DATA SHOWN:
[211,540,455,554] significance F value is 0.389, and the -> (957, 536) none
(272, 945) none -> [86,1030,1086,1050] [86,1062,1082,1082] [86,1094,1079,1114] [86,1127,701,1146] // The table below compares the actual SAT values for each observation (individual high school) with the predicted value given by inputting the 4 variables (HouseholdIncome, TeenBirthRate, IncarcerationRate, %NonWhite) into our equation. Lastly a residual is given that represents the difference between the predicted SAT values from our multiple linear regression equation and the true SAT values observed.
==
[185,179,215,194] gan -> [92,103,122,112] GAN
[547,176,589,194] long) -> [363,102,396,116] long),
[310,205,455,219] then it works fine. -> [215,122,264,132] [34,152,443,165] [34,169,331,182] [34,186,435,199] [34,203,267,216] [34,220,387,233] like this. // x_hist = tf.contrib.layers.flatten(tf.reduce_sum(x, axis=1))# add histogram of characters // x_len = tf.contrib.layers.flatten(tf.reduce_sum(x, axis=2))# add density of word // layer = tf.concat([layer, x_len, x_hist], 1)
* * *
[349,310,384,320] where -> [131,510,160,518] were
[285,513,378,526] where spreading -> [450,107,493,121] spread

THE TASK:
Please make an exact copy of the lines above from the line with "[349,310,384,320] where ->" through the line with "[285,513,378,526] where spreading", both ends included.

OUTPUT:
[349,310,384,320] where -> [131,510,160,518] were
[285,513,378,526] where spreading -> [450,107,493,121] spread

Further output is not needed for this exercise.